Relationship between two numbers
Usually expressed as x/y x 10n , e.g., number of stillbirths per thousand live births
Numerator is not part of the denominator
Discuss epidemiological proportions.
Fraction of a population, or a comparison of a part to the whole
A ratio in which the numerator (x) is included in the denominator (y)
Usually expressed as x/y x 10n, e.g., the number of foetal deaths out of the total number of births
Answer is often read as a percentage
Describe epidemiological rates.
How frequently an event happens in a specific population over a certain time frame, e.g., the number of new cases of Parkinson’s disease which develops per 1000 person-years of follow-up
Time, place and population must be specified for each type of rate
In a rate, numerator is not a subset of the denominator
Examples include birth rate, growth rate, accident rate
Frequency across different groups of people, places and time periods
List three different types of rates.
Crude rates
Category-specific rates
Age-adjusted rates
Both rates and ____________ are often used in public health to quantify mortality and morbidity.
Proportions
What is incidence?
The measurement of new cases
State six features of incidence.
Considered a rate
Time is essential
It provides information about the risk of developing the disease
Calculated for a given time period
Usually expressed as per 1000 or 100,000 people
Reflects risk of disease or condition
What term is synonymous with incidence rate?
Cumulative incidence
List features of cumulative incidence.
Measures the denominator only at the beginning of a study
Applies to dynamic populations (e.g., some people are born, die, or move in or out of a region)

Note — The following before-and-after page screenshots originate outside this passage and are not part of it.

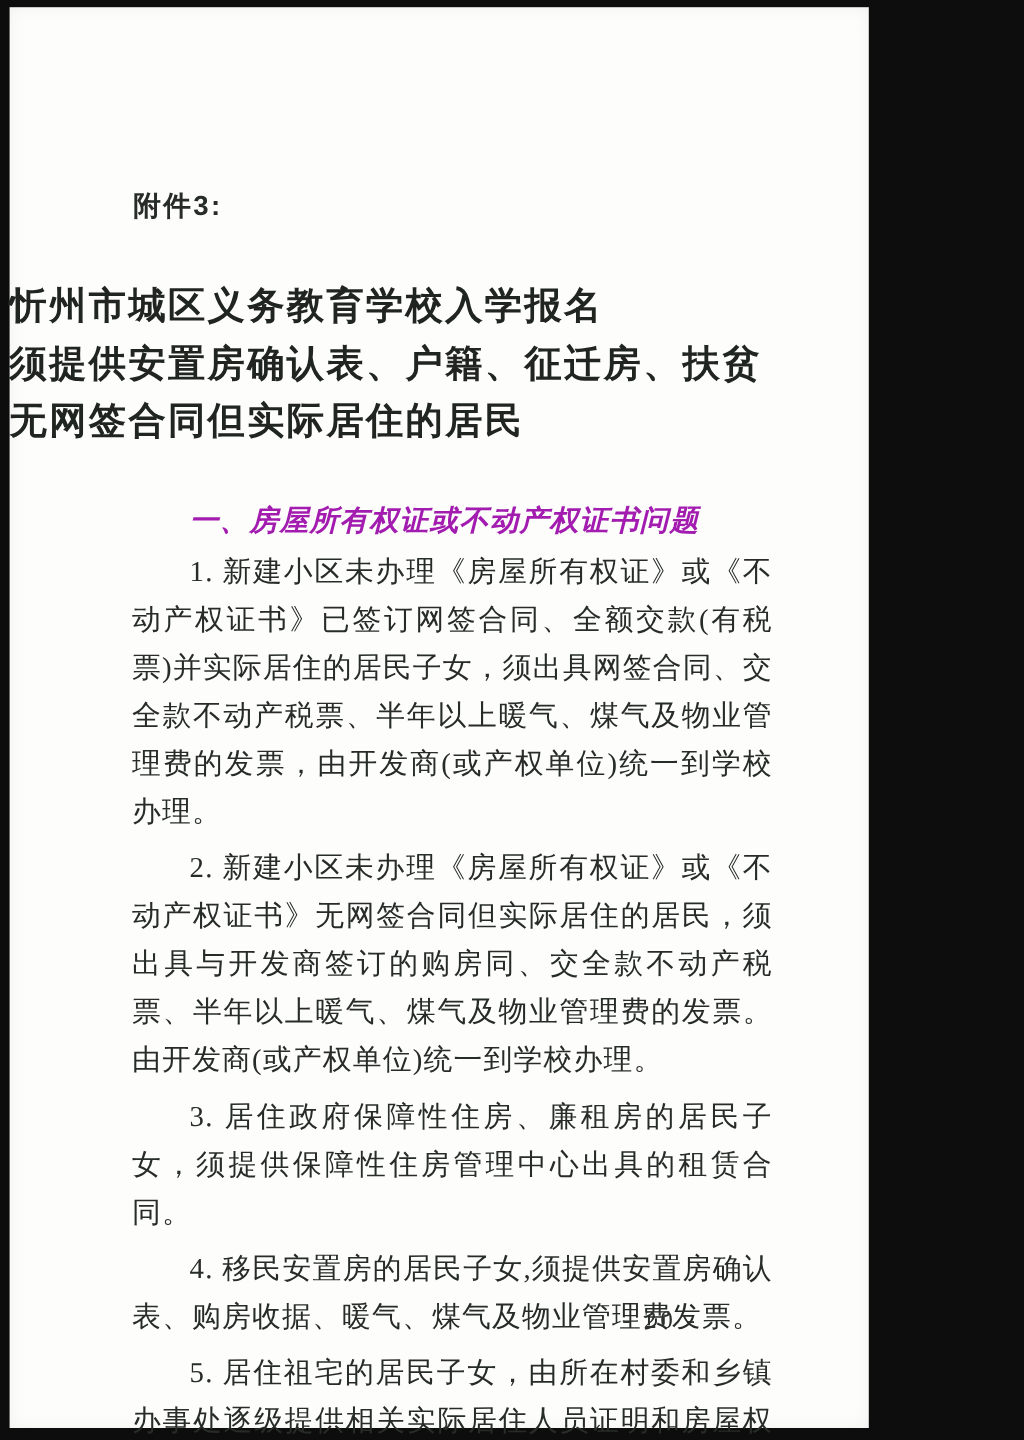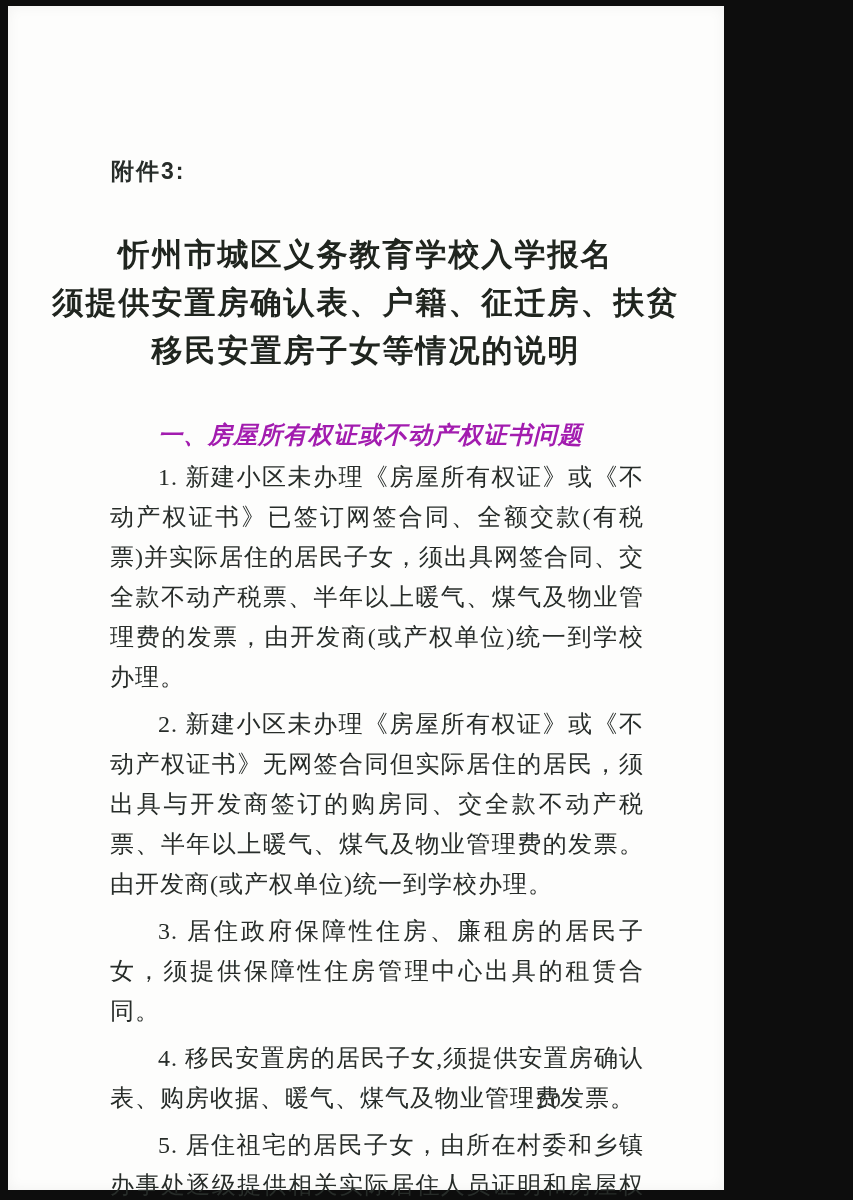--- a/index.html
+++ b/index.html
@@ -26,21 +26,21 @@
   .attachment-label {
     margin: 150px 0 0 103px;
     font-family: "Liberation Sans", "DejaVu Sans", sans-serif;
     font-weight: 600;
     font-size: 23px;
     letter-spacing: 2px;
     color: #272c29;
   }
   .doc-title {
     margin-top: 44px;
-    text-align: center;
+    text-align: left;
     font-weight: bold;
     font-size: 31px;
     line-height: 48px;
     letter-spacing: 2px;
     color: #20251f;
   }
   .content {
     margin: 40px 80px 0 102px;
     color: #272c29;
   }
@@ -75,21 +75,21 @@
 </head>
 <body>
 
 <div class="page">
 
   <div class="attachment-label">附件3:</div>
 
   <div class="doc-title">
     <div>忻州市城区义务教育学校入学报名</div>
     <div>须提供安置房确认表、户籍、征迁房、扶贫</div>
-    <div>移民安置房子女等情况的说明</div>
+    <div>无网签合同但实际居住的居民</div>
   </div>
 
   <div class="content">
     <div class="section-heading">一、房屋所有权证或不动产权证书问题</div>
 
     <p class="body-paragraph">1. 新建小区未办理《房屋所有权证》或《不动产权证书》已签订网签合同、全额交款(有税票)并实际居住的居民子女，须出具网签合同、交全款不动产税票、半年以上暖气、煤气及物业管理费的发票，由开发商(或产权单位)统一到学校办理。</p>
     <p class="body-paragraph">2. 新建小区未办理《房屋所有权证》或《不动产权证书》无网签合同但实际居住的居民，须出具与开发商签订的购房同、交全款不动产税票、半年以上暖气、煤气及物业管理费的发票。由开发商(或产权单位)统一到学校办理。</p>
     <p class="body-paragraph">3. 居住政府保障性住房、廉租房的居民子女，须提供保障性住房管理中心出具的租赁合同。</p>
     <p class="body-paragraph">4. 移民安置房的居民子女,须提供安置房确认表、购房收据、暖气、煤气及物业管理费发票。</p>
     <p class="body-paragraph">5. 居住祖宅的居民子女，由所在村委和乡镇办事处逐级提供相关实际居住人员证明和房屋权属证明。</p>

Looks at each person in a population, and determines how long they are at risk
Numerator remains the same, denominator is now the sum of person-time (expressed in months or years) at risk
Name two other incidence quantifications.
Attack rate
Years of observation (incidence density)
What is prevalence?
The measurement of existing illness
List six points regarding prevalence.
Prevalence measures the total number of cases (both new and existing) of a disease in a population at a specific point in time
It provides insight into the overall burden of the disease
Considered a proportion
All subjects who appears in the numerator must also appear in the denominator
Point prevalence refers to a particular instance in time
Period prevalence accounts for a particular interval of time (existing cases, together with new cases)
List six features which increase prevalence.
Longer duration of the disease
Lifespan increased with treatment
If incidence increases
Immigration of new cases
Improved reporting
Emigration of healthy individuals
What are mortality indicators?
Measures of the frequency of occurrence of death in a defined population during a specified period of time
Mortality indicators, in the context of a ________ _____, do not take into account that the chance of dying varies with age, sex, race, etc..
Crude rate
True or false: mortality indicators are age-specific, but not necessarily cause-specific.
False
What are case fatalities?
Proportion of cases with a specified disease or condition, who die within a specified time, and a measure of disease severity
A _________ p-value means that observed differences were very unlikely to have occurred by chance, e.g., a p-value of 0.05 indicates that there was only a 5% chance that the observed differences between the two estimates under comparison occurred by chance alone.